Wednesday, February 10, 2010

Don't Search For Your Social Security Number, Ever!

Last night I listened to the February 3 OWASP Podcast, and one of the topics discussed was why you shouldn't be searching for your SSN via Google. The reason this is bad should be fairly obvious, but having this information in Google's hands and in the hands of someone with malicious intentions is slightly different. Unless you can (or want to risk) compromising Google's systems, your search requests simply end up within their stockpile of information and hidden from the rest of the world. Or do they??

This is something I've been thinking about for a bit, but their discussion certainly got me thinking harder about the "how" portion. Then it hit me. Google Adwords and Analytics!! The big disclaimer here is that I have not, and will not attempt this theory. While I populated this information in Adwords, I did not let this ad campaign run nor did I allow it to begin collecting numbers. I am merely sharing this idea with all of you to hopefully get your brains spinning around the possibilities of such an attack. The potential attack has several components- the ability to monitor the frequency and identity of social security numbers that are requested through search engines, and the ability to launch targeted phishing attacks based on those searches. My goal is not to enable the criminals of the world to carry out such evil deeds, but rather to educate the community and spread the word about the possibilities of such activities taking place.

The very nature of Google's business model ensures that they wouldn't consider this an issue, and while I don't fully support their level of integrity when dealing with our data, in this case I have to agree with them. While you read this posting, think back to when Google's CEO Eric Schmidt stated the following:

"If you have something that you don't want anyone to know, maybe you shouldn't be doing it in the first place, but if you really need that kind of privacy, the reality is that search engines including Google do retain this information for some time, and it's important, for example that we are all subject in the United States to the Patriot Act. It is possible that that information could be made available to the authorities."


Now onto the evil....

Step 1 Generate a List of Every Possible Social Security Number.

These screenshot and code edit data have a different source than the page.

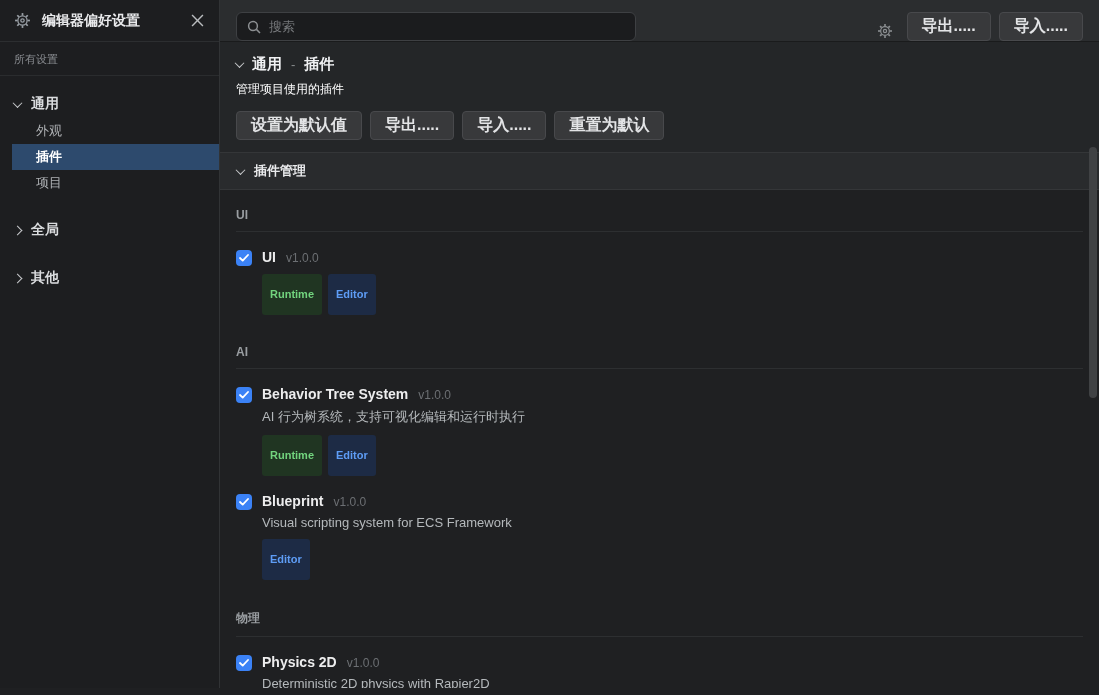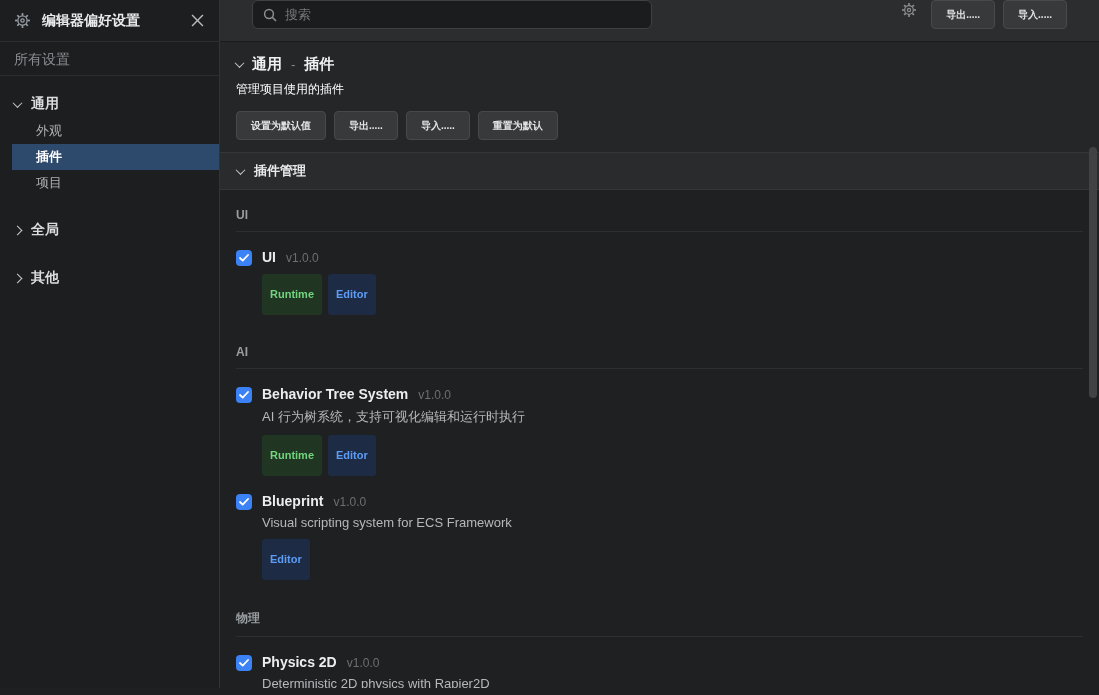"搜索" .topbar { align-items: flex-start -> flex-end; padding: 0 32px -> 0 16px }
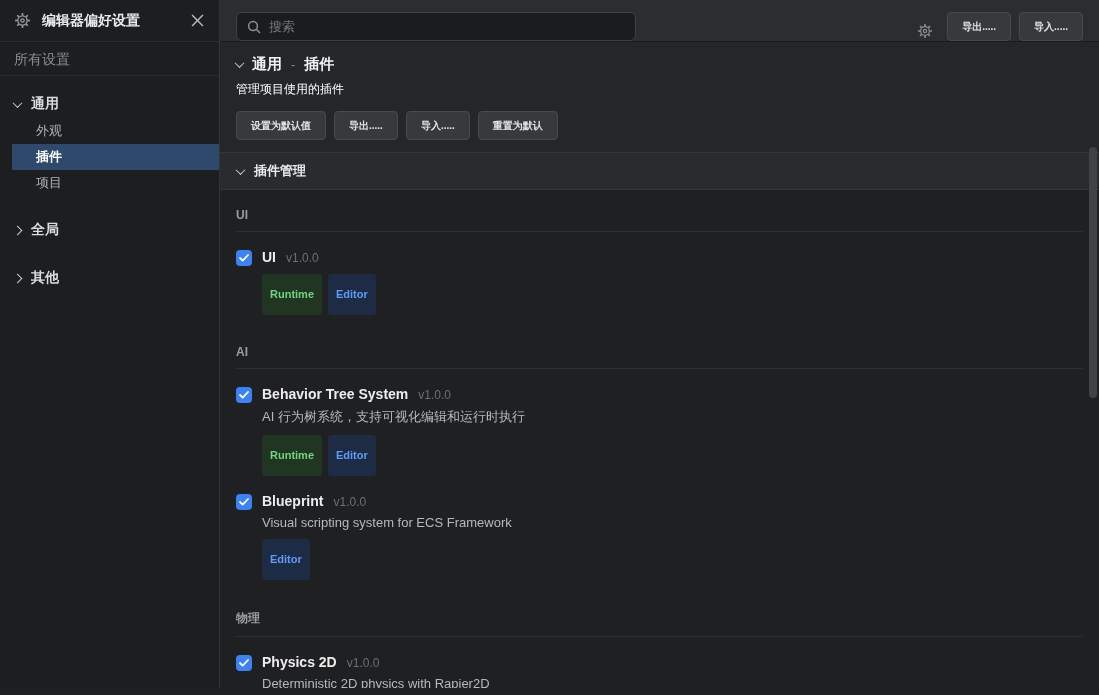"导出....." .btn { font-size: 10px -> 16px }
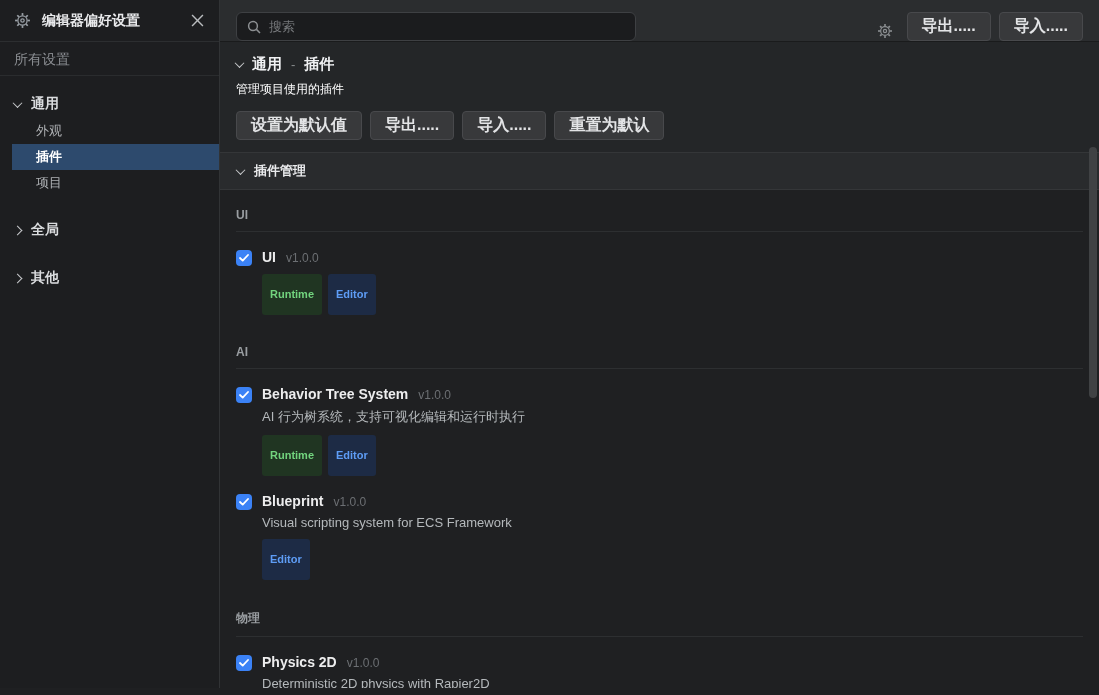"所有设置" .sb-all { font-size: 14px -> 11px }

I wrote a quick Perl script to do this, using both the regular 9-digit format as well as with dashes inserted. If you notice, the ssn array gets cleared at every 100,000 numbers and prints to an output file. I ran the script without this and it slowed my box to a crawl, since there were upwards of two billion values being held in memory. Below is the code to do this. If you run it on a Windows machine, simply change /usr/bin/perl at the top to c:\perl\bin or wherever your Perl directory is located.

#!/usr/bin/perl
use strict;

open(OUTFILE, ">ssnz.txt");
my @ssnz_array;
my $elementsInArray = 0;
my $ssnWithDashes = "";

print "Now generating SSNz\n";

for (my $count = 100000000; $count < 1000000000; $count++)
{
$ssnWithDashes = $count;
$ssnWithDashes =~ s/(\d\d\d)?(\d\d)?(\d\d\d\d)/$1-$2-$3/;

if ($elementsInArray != 100000)
{
push(@ssnz_array, "$count\n", "$ssnWithDashes\n");
$elementsInArray++;
}

else
{
push(@ssnz_array, "$count\n", "$ssnWithDashes\n");
print OUTFILE @ssnz_array;
@ssnz_array = ();
$elementsInArray = 0;
print "Completed $count\n";
}
}

print OUTFILE @ssnz_array;

Step 2- Create Google Adwords and Analytics Accounts

In this step, several things must be done. The first is to create a new ad campaign and ad group using Google Adwords. I named my new campaign “SSNs Are Awesome”, and the ad group to display my ad “All your SSNs Are Belong To Me”.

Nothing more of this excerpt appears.